Unfair-trade case filed against China
Last Modified: Wednesday, June 24, 2009 at 4:03 a.m.
WASHINGTON -- Long-simmering economic tensions between the U.S. and China boiled over Tuesday as the Obama administration filed its first unfair-trade case against Beijing, accusing it of restricting exports of materials needed to produce steel, aluminum and other products.
The administration vowed to protect the rights of American companies, and it got backing from the European Union, which filed its own case on the issue.
Some trade experts suggested China might settle the dispute rather than endure a prolonged hearing process before the Geneva-based World Trade Organization, the arbiter of global trade rules.
Analysts expect the fight over China's export restrictions will be just one of many trade cases the administration files against China.
The materials at issue include coke, bauxite, magnesium and silicon metal, the U.S. complaint notes. The U.S. and EU complaints say China's export restrictions give its companies an unfair edge over their foreign rivals by giving them access to cheaper materials, despite WTO rules against export curbs.
U.S. Trade Representative Ron Kirk said the Obama administration decided to pursue a WTO case after two years of talks between the Chinese and the Bush administration had failed to reach a resolution. He said China's actions were endangering American jobs.
"The United States believes that China is unfairly restricting exports of raw materials," Kirk said. "These actions are hurting American steel, aluminum and chemical manufacturers, among other industries, that desperately need these material to make their products."
The U.S. and EU filed separate complaints with the WTO, a step that triggers a 60-day consultation period. If the dispute is not resolved, they can formally request a WTO hearing panel. At that point, the cases likely would be merged.
If the U.S. and EU prevail at a WTO hearing -- a process that can take up to a year -- and China still refuses to lift the export restrictions, the two would be given a go-ahead to impose economic sanctions on China. Those sanctions would be equal to the harm inflicted on their companies by Beijing's actions.
"The United States has a strong case," said Dan Griswold, a trade economist at the Cato Institute, a Washington think tank.
"And it certainly adds weight to the U.S. case that the two largest trading entities in the WTO have joined together. That should get China's attention."
Officials from the U.S. and EU sought to protect their domestic companies' collective ability to compete on a global scale.
"The Chinese restrictions on raw materials distort competition and increase global prices, making things even more difficult for our companies in this economic downturn," EU Trade Commissioner Catherine Ashton said in a statement.
Ashton and Kirk expressed hope the issue could be resolved during the consultation period. But if that doesn't happen, Kirk said the U.S. will go forward with a WTO case.
"Dialogue is our preferred course of action, but despite raising this issue with China repeatedly, China has not changed its policies," Kirk said.
Wei Xin, a spokeswoman for the Chinese embassy in Washington, had no immediate comment on the U.S. action.

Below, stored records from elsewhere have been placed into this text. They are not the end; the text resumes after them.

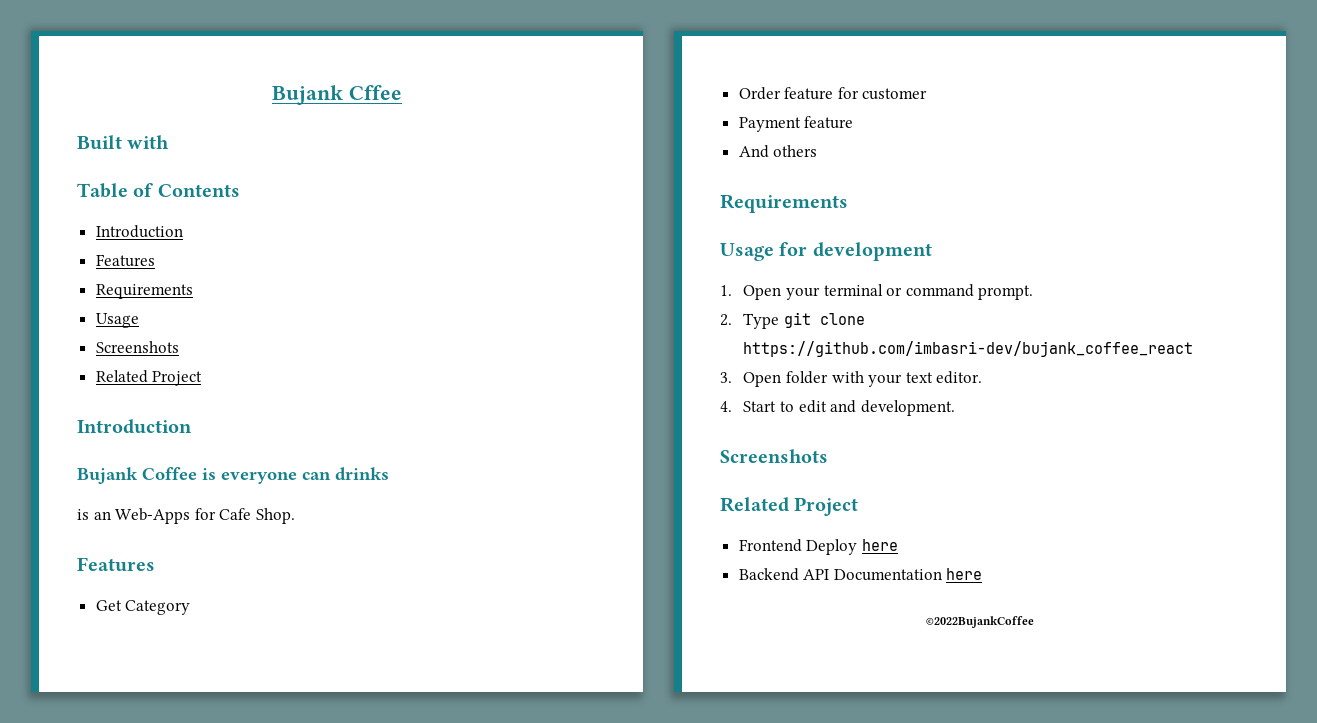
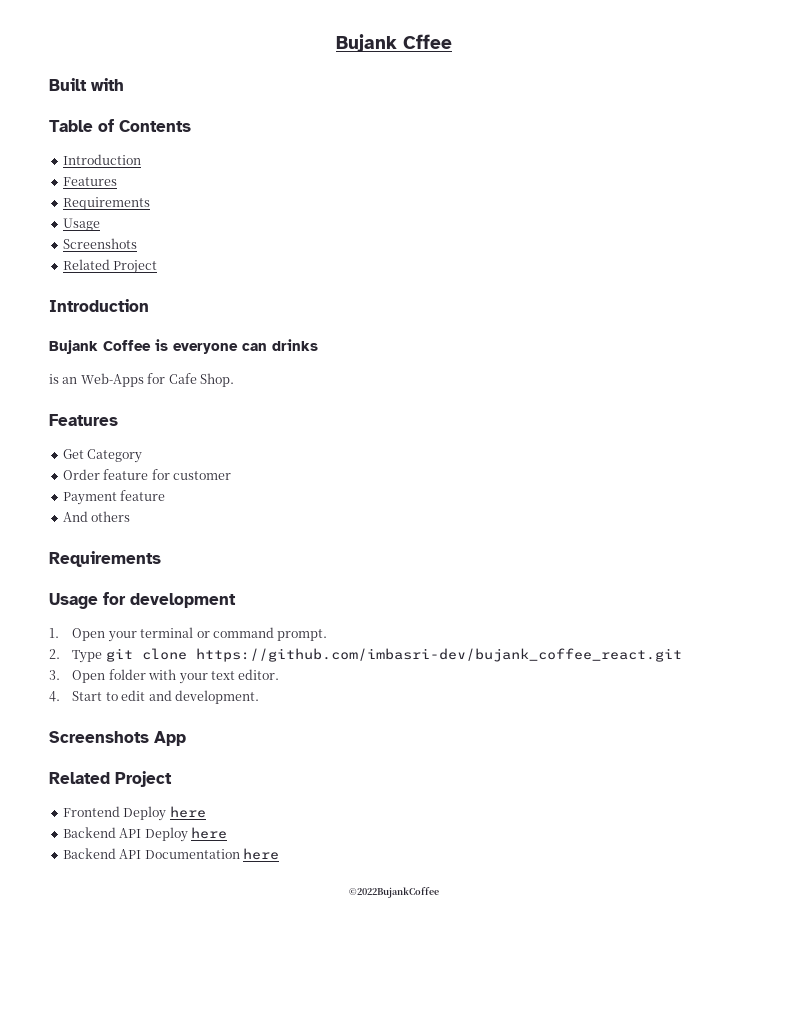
[743,341,1194,357] https://github.com/imbasri-dev/bujank_coffee_react -> [195,648,682,662] https://github.com/imbasri-dev/bujank_coffee_react.git
(828, 456) none -> [154,731,186,746] App
(898, 545) none -> [62,827,227,842] // Backend API Deploy here

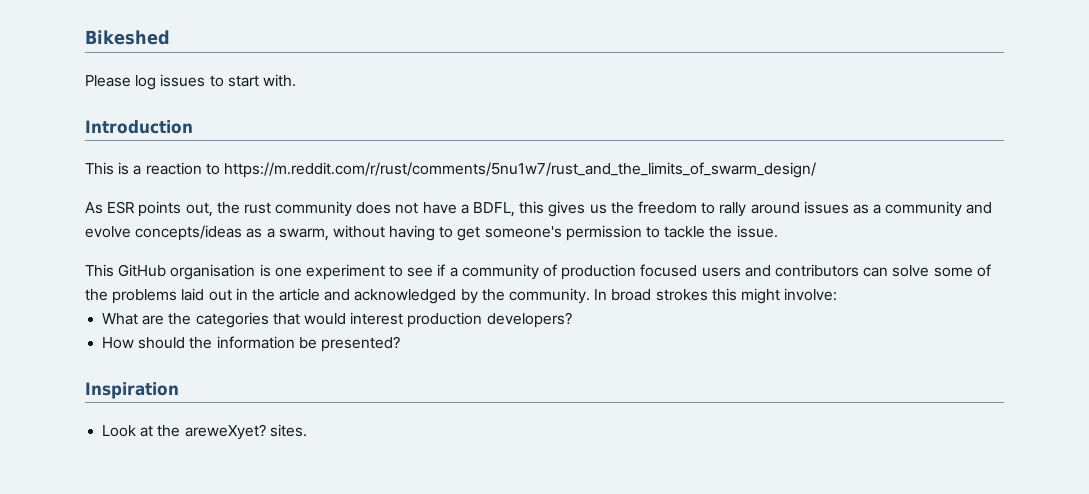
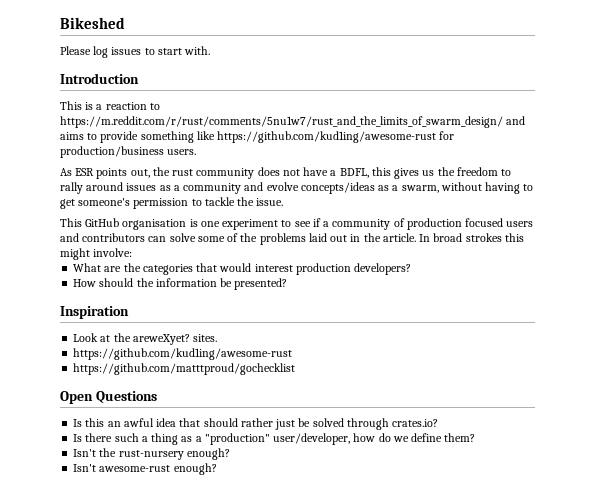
(816, 170) none -> [506,116,526,125] [60,131,455,143] [60,146,197,158] and aims to provide something like https://github.com/kud1ing/awesome-rust for production/business users.
[279,288,591,304] article and acknowledged by the community. -> [382,233,416,242] article.
(307, 430) none -> [73,348,293,360] [73,363,296,375] [60,391,157,404] [73,418,439,430] [73,433,476,445] [73,448,230,460] [73,463,217,475] // https://github.com/kud1ing/awesome-rust // https://github.com/matttproud/gochecklist // Open Questions // Is this an awful idea that should rather just be solved through crates.io? // Is there such a thing as a "production" user/developer, how do we define them? // Isn't the rust-nursery enough? // Isn't awesome-rust enough?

The American Iron and Steel Institute --whose members include Nucor Corp. and United States Steel Corp. -- the United Steel Workers and other industry groups released a joint statement praising the administration's decision to pursue a WTO case against China.
"When China joined the WTO in 2001, it committed to removing these restrictions," the groups said. They called the barriers on the export of raw materials and minerals "just another way in which China favors its domestic manufacturing industries at the expense of the rest of the world."
The U.S. complaint contends that China maintains measures that restrain the export of raw materials for products -- such as coke, a key ingredient in steel production -- for which it's the world's largest producer, or near the top.
A U.S. fact sheet said "a prime example of the highly distortive effects of China's export restraints" was its decision to limit exports of coke from 336 million metric tons in 2008 down to current annual exports of only 12 million metric tons. Before the export controls were imposed, China accounted for about 60 percent of global coke production.